YOUR OBJECTIVE: Find every line below where the word "number" occurs, then give how many you found and nothing else.

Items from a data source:
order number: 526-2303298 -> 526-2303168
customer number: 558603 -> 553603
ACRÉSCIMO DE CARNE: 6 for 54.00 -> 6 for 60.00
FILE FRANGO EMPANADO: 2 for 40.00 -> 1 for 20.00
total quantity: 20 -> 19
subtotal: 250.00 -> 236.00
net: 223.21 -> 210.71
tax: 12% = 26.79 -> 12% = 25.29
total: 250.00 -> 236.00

RESPONSE TO THIS EXERCISE: 2